The answer is the line with "26 L18 40 L46" and every line after it to the end of the listing, retyped exactly. Pictures do not belong in it.

(SOURCE MATERIAL Opens)

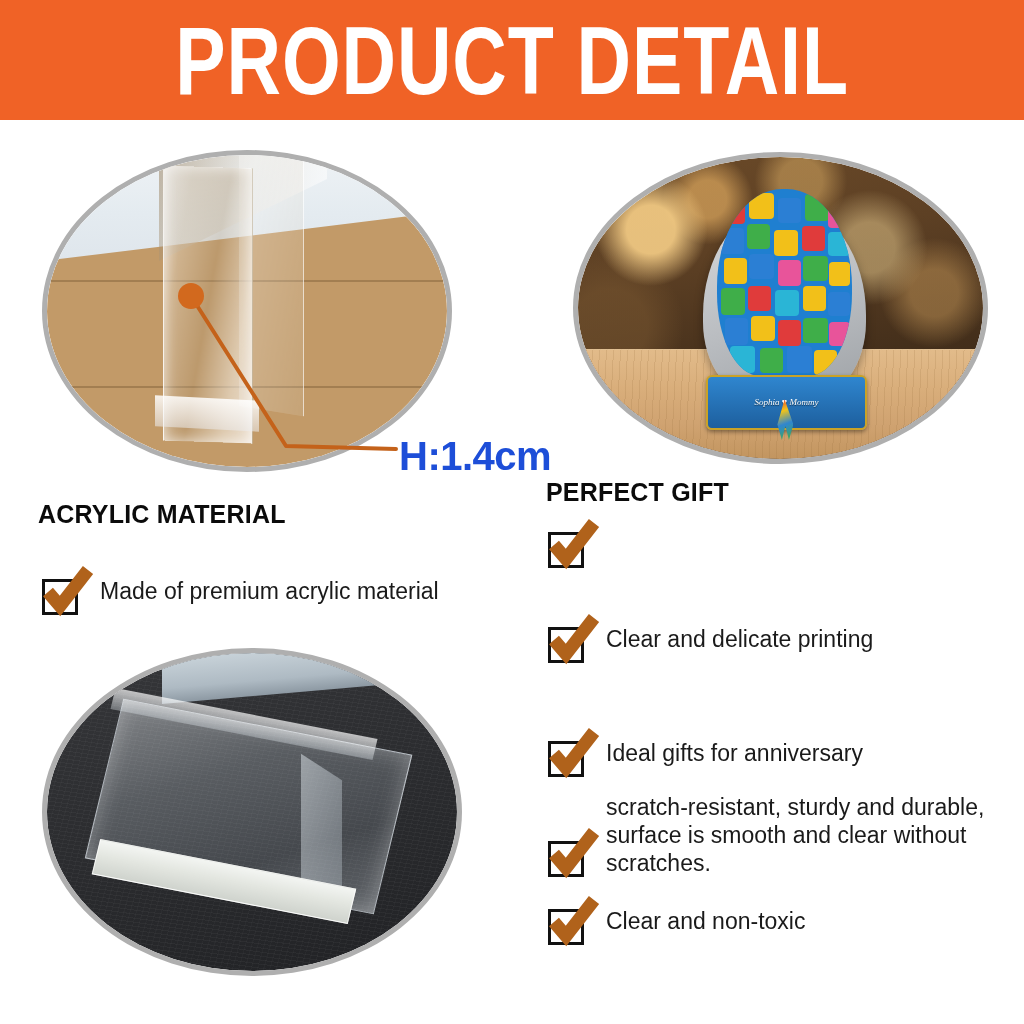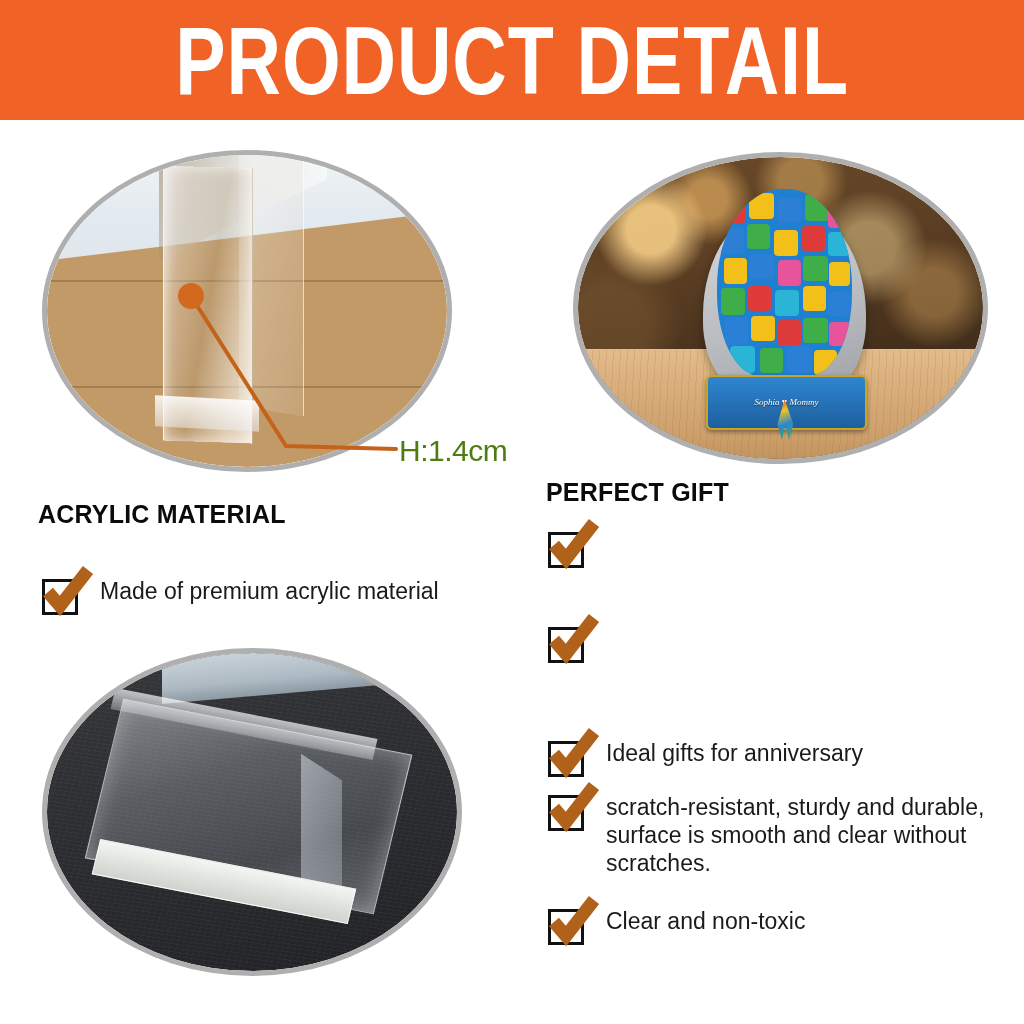--- a/index.html
+++ b/index.html
@@ -102,7 +102,7 @@
   .leader-svg{position:absolute;left:0;top:0;width:1024px;height:1024px;pointer-events:none;}
   .size-label{
     position:absolute;left:399px;top:434px;
-    color:#4d7c0f;font-weight:normal;font-size:30px;
+    color:#1d4ed8;font-weight:bold;font-size:40px;
     font-family:"Liberation Sans", sans-serif;
     letter-spacing:-0.5px;white-space:nowrap;
   }

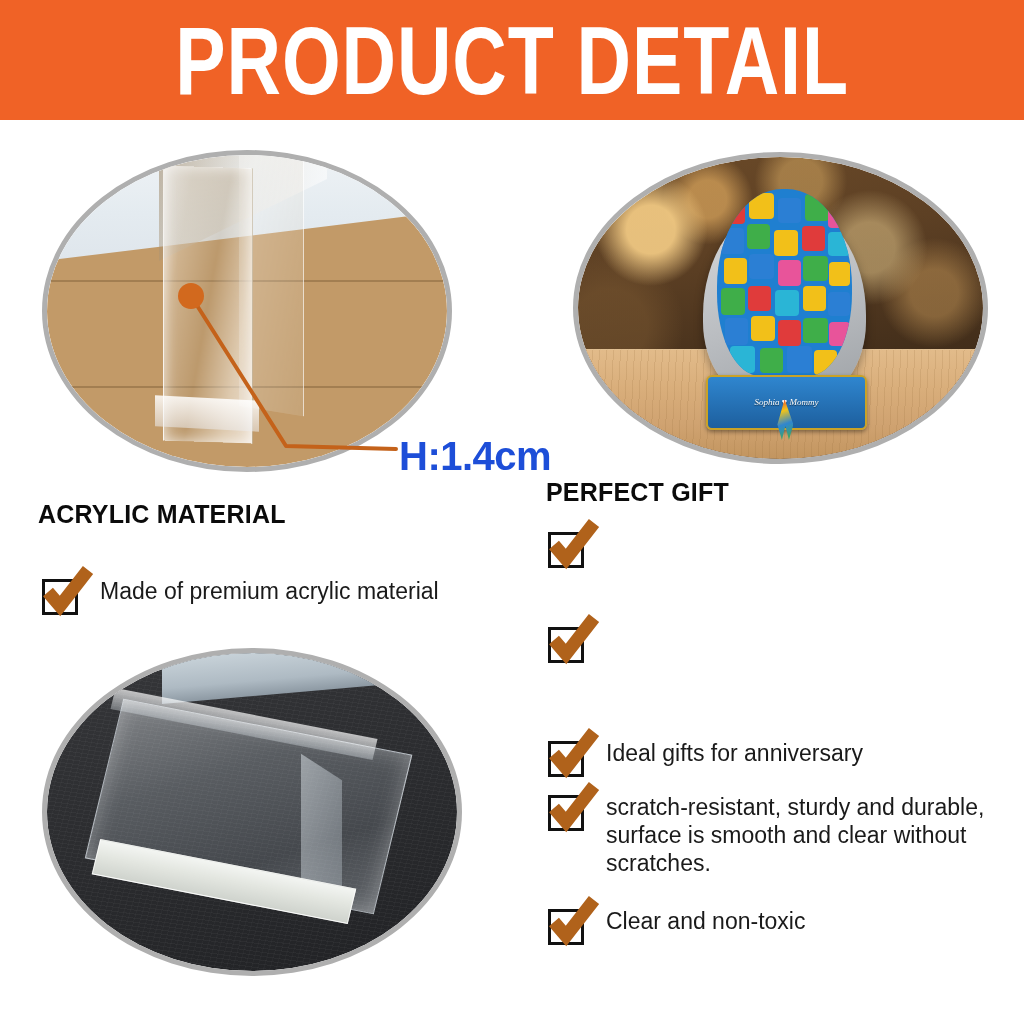--- a/index.html
+++ b/index.html
@@ -353,6 +353,7 @@
       <path d="M6 26 L18 40 L46 4" fill="none" stroke="#B0621B" stroke-width="13"></path>
     </svg>
   </span>
+  <span class="bullet-text">Clear and delicate printing</span>
 </div>
 
 <div class="bullet col-right" id="bullet-gift-2">

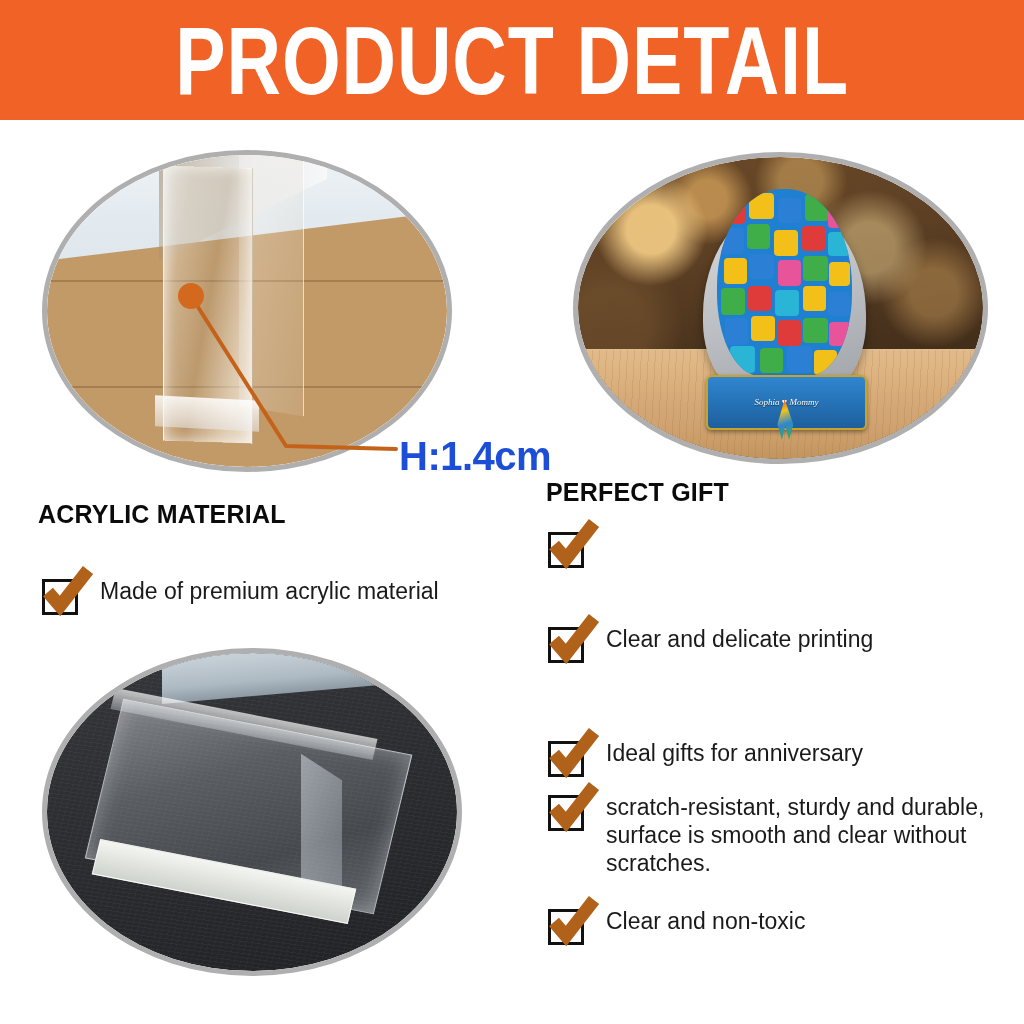--- a/index.html
+++ b/index.html
@@ -240,7 +240,7 @@
   #bullet-gift-0{left:548px;top:530px;}
   #bullet-gift-1{left:548px;top:625px;}
   #bullet-gift-2{left:548px;top:709px;margin-top:30px;}
-  #bullet-gift-3{left:548px;top:793px;}
+  #bullet-gift-3{left:548px;top:793px;align-items:flex-end;}
   #bullet-gift-4{left:548px;top:907px;}
   .col-right .bullet-text{max-width:440px;}
 </style>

(SOURCE MATERIAL Closes)

▶ [RESULT FOR THIS EXERCISE]:
       <path d="M6 26 L18 40 L46 4" fill="none" stroke="#B0621B" stroke-width="13"></path>
     </svg>
   </span>
+  <span class="bullet-text">Clear and delicate printing</span>
 </div>
 
 <div class="bullet col-right" id="bullet-gift-2">

--- a/index.html
+++ b/index.html
@@ -240,7 +240,7 @@
   #bullet-gift-0{left:548px;top:530px;}
   #bullet-gift-1{left:548px;top:625px;}
   #bullet-gift-2{left:548px;top:709px;margin-top:30px;}
-  #bullet-gift-3{left:548px;top:793px;}
+  #bullet-gift-3{left:548px;top:793px;align-items:flex-end;}
   #bullet-gift-4{left:548px;top:907px;}
   .col-right .bullet-text{max-width:440px;}
 </style>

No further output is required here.